One of those senators, Ohio's Sherrod Brown, said Democrats "got a good deal."

"McConnell made a pledge in front of the world," Brown said, adding that he is "counting on him" to carry through on his commitment.

But Democrats from bluer, often more diverse states, mindful that Trump set the Obama-era DACA program to end in early March, have supported a strategy of tying their votes for any government funding bill to a permanent solution that allows DACA recipients to remain in the United States. That strategy was overwhelmingly backed by pro-immigration groups and the party's base.

Progressive groups were incensed by the Senate's 81-18 vote Monday to reopen the government at the urging of Senate Minority Leader Chuck Schumer, D-New York.

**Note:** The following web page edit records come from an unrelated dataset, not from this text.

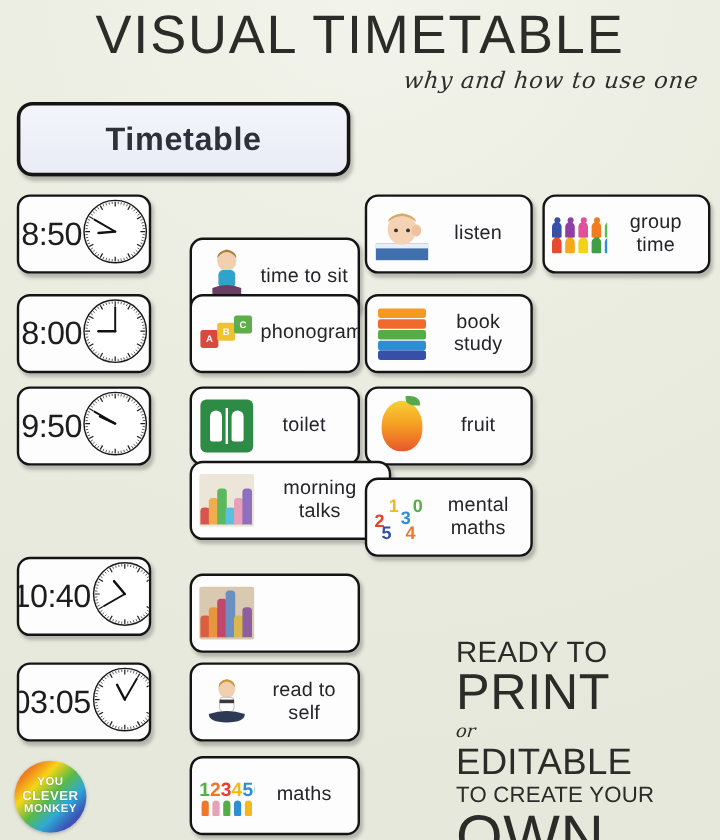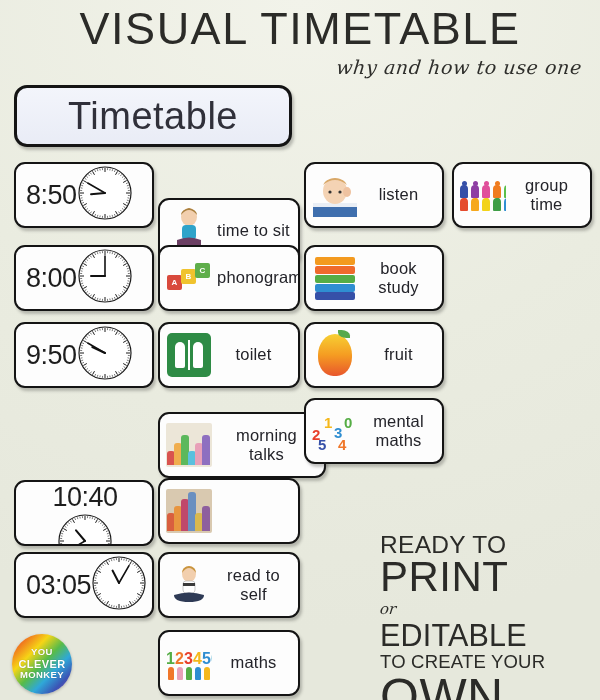--- a/index.html
+++ b/index.html
@@ -71,8 +71,8 @@
   }
   #header-card .hdr-text {
     font-family: "Liberation Sans", sans-serif;
-    font-size: 38px;
-    font-weight: 400;
+    font-size: 27px;
+    font-weight: 700;
     color: #30303a;
     letter-spacing: 0.5px;
   }

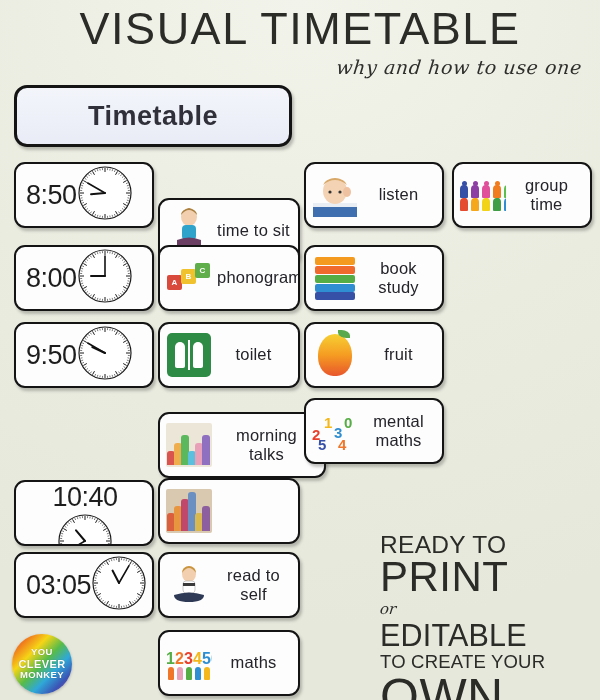--- a/index.html
+++ b/index.html
@@ -79,9 +79,9 @@
 
   
   .time-card {
-    width: 140px; height: 66px;
+    width: 112px; height: 66px;
     padding: 0 8px 0 10px;
-    justify-content: flex-start;
+    justify-content: center;
   }
   .time-text {
     font-size: 27px;

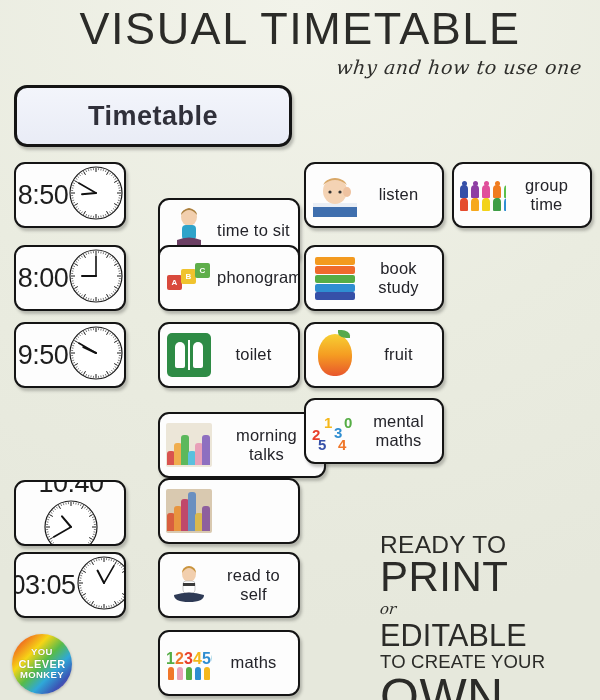--- a/index.html
+++ b/index.html
@@ -512,7 +512,7 @@
         </span>
         <span class="act-label">fruit</span>
       </div>
-      <div class="card act-card" style="left: 158px; top: 412px; width: 168px;">
+      <div class="card act-card" style="left: 158px; top: 384px; width: 168px;">
         <span class="act-pic">
           <div class="crowd" style="background:#ece6d8">
             <i style="left:1px;height:14px;background:#d9534f"></i>

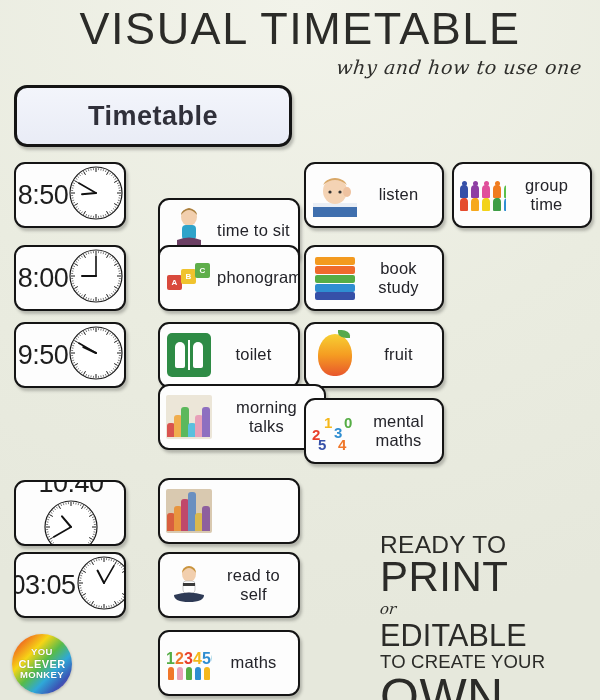--- a/index.html
+++ b/index.html
@@ -538,7 +538,7 @@
         </span>
         <span class="act-label">mental maths</span>
       </div>
-      <div class="card time-card" style="left: 14px; top: 480px; flex-direction: column;">
+      <div class="card time-card" style="left: 14px; top: 464px;">
         <span class="time-text">10:40</span>
         <span class="clock"><svg width="56" height="56" viewBox="0 0 56 56">
     <circle cx="28" cy="28" r="26" fill="#fff" stroke="#1b1b1b" stroke-width="1.2"></circle>

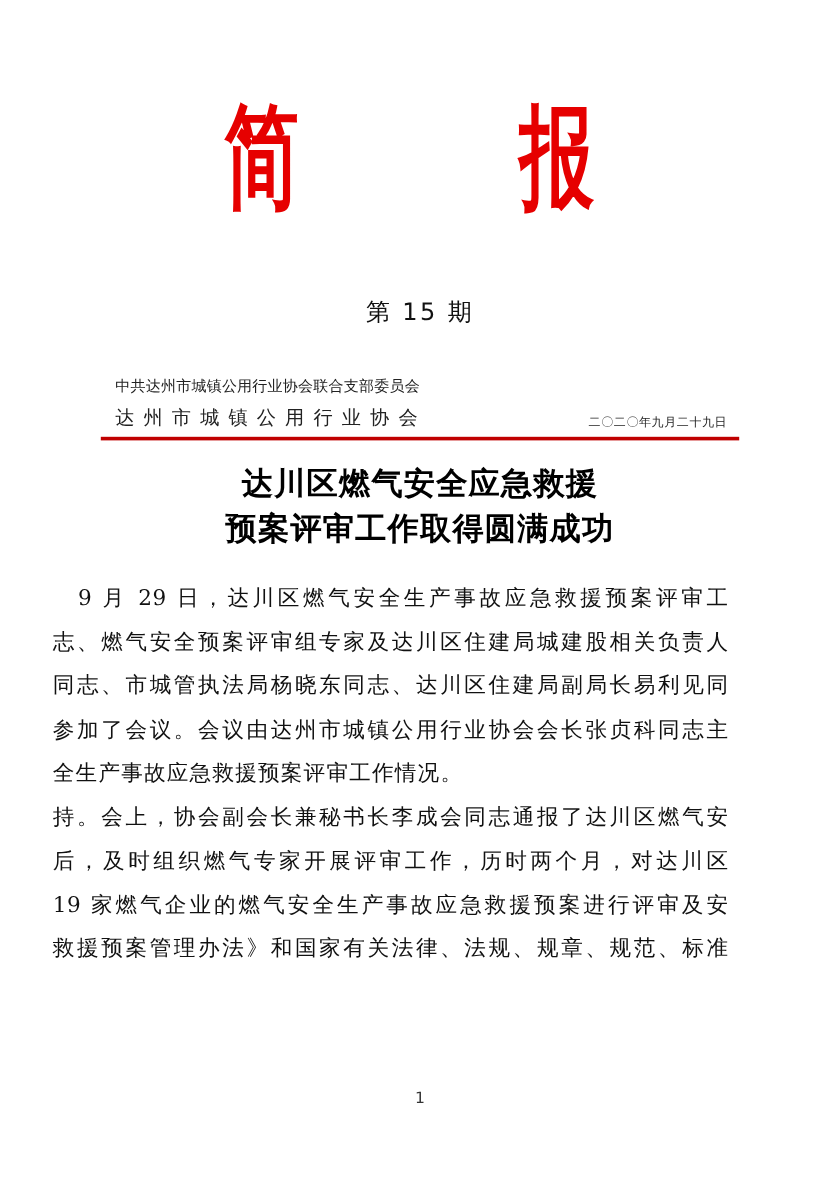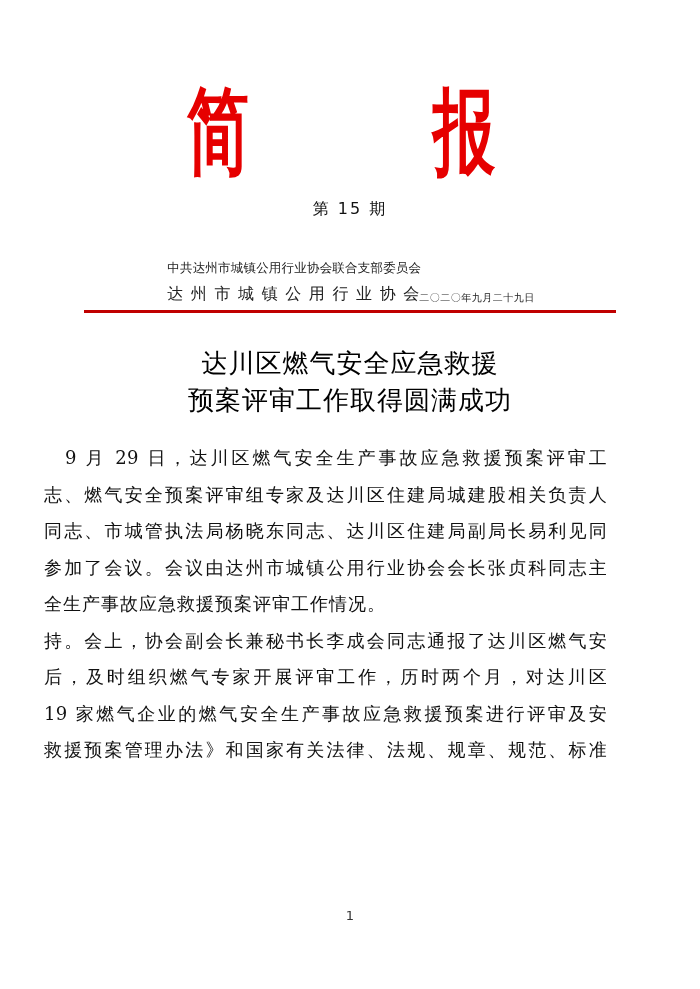--- a/index.html
+++ b/index.html
@@ -37,9 +37,9 @@
   }
   
   .issue {
-    margin-top: 21px;
+    margin-top: 69px;
     text-align: center;
-    font-size: 16px;
+    font-size: 20px;
     letter-spacing: 2px;
     color: #111;
     font-family: "DejaVu Sans", "Liberation Sans", sans-serif;

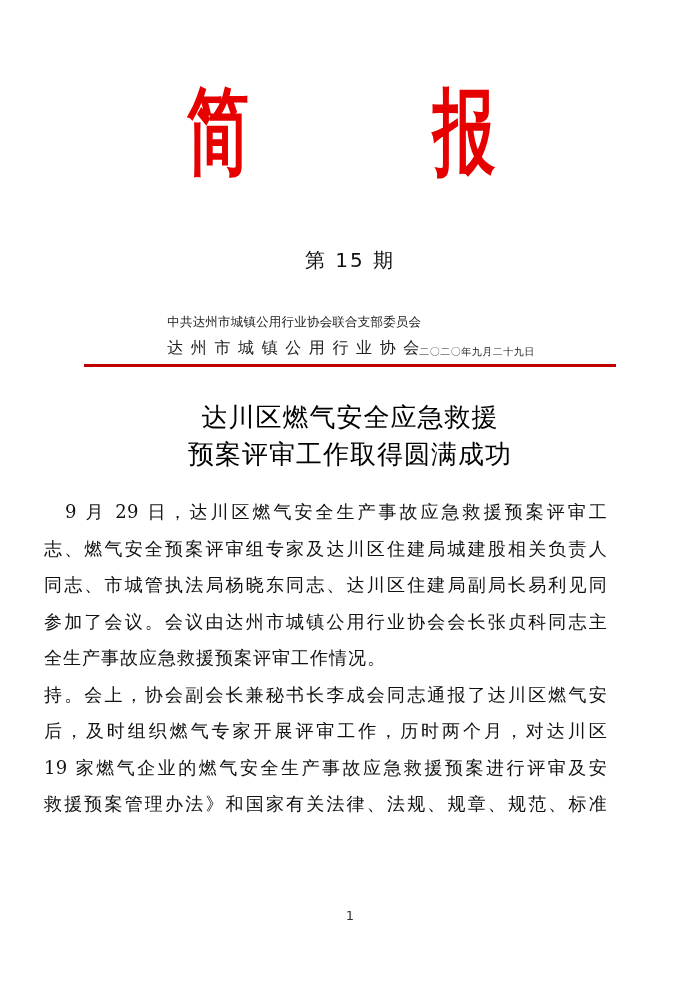--- a/index.html
+++ b/index.html
@@ -48,7 +48,7 @@
   .masthead {
     margin: 40px 94px 0 96px;
     display: flex;
-    justify-content: center;
+    justify-content: space-between;
     align-items: flex-end;
   }
   .org-block {

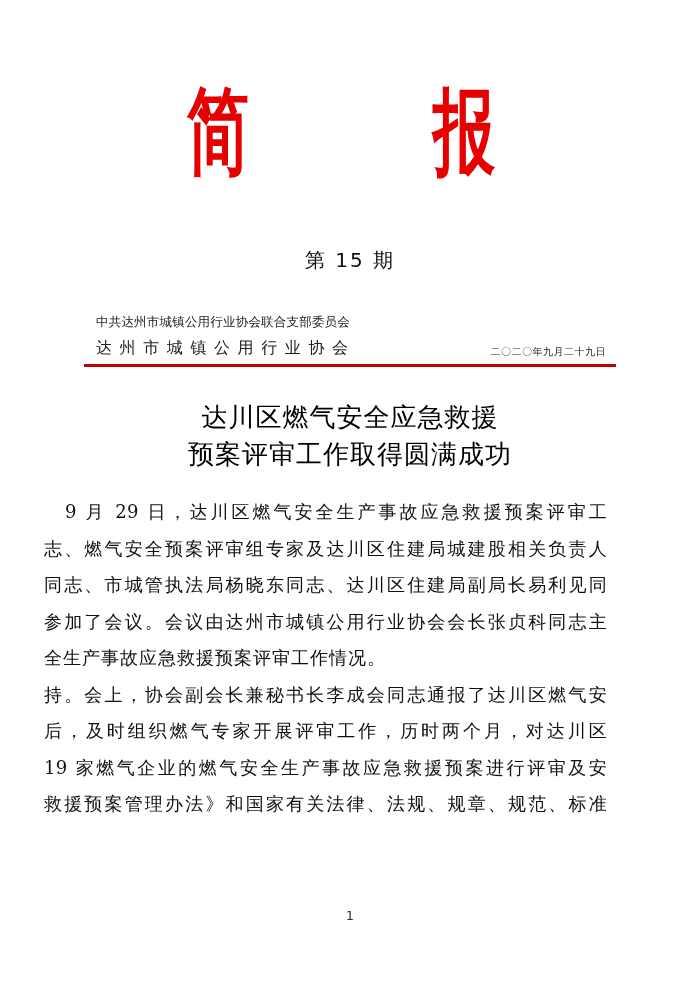--- a/index.html
+++ b/index.html
@@ -80,9 +80,9 @@
   }
   
   .doc-title {
-    margin-top: 32px;
+    margin-top: 19px;
     text-align: center;
-    font-weight: normal;
+    font-weight: bold;
     color: #000;
     font-size: 26px;
     line-height: 37px;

Asked to describe the left's reaction, Ben Wikler, MoveOn.org's Washington director, responded with one word: "Fury."

"Last week, I was moved to tears of joy when Democrats stood up and fought for progressive values and for Dreamers. Today, I am moved to tears of disappointment and anger that Democrats blinked," said Frank Sharry, executive director of the immigration advocacy group America's Voice.

Other Democratic groups warned that the vote Monday could undercut the party's hopes of taking control of Congress in this year's midterm elections.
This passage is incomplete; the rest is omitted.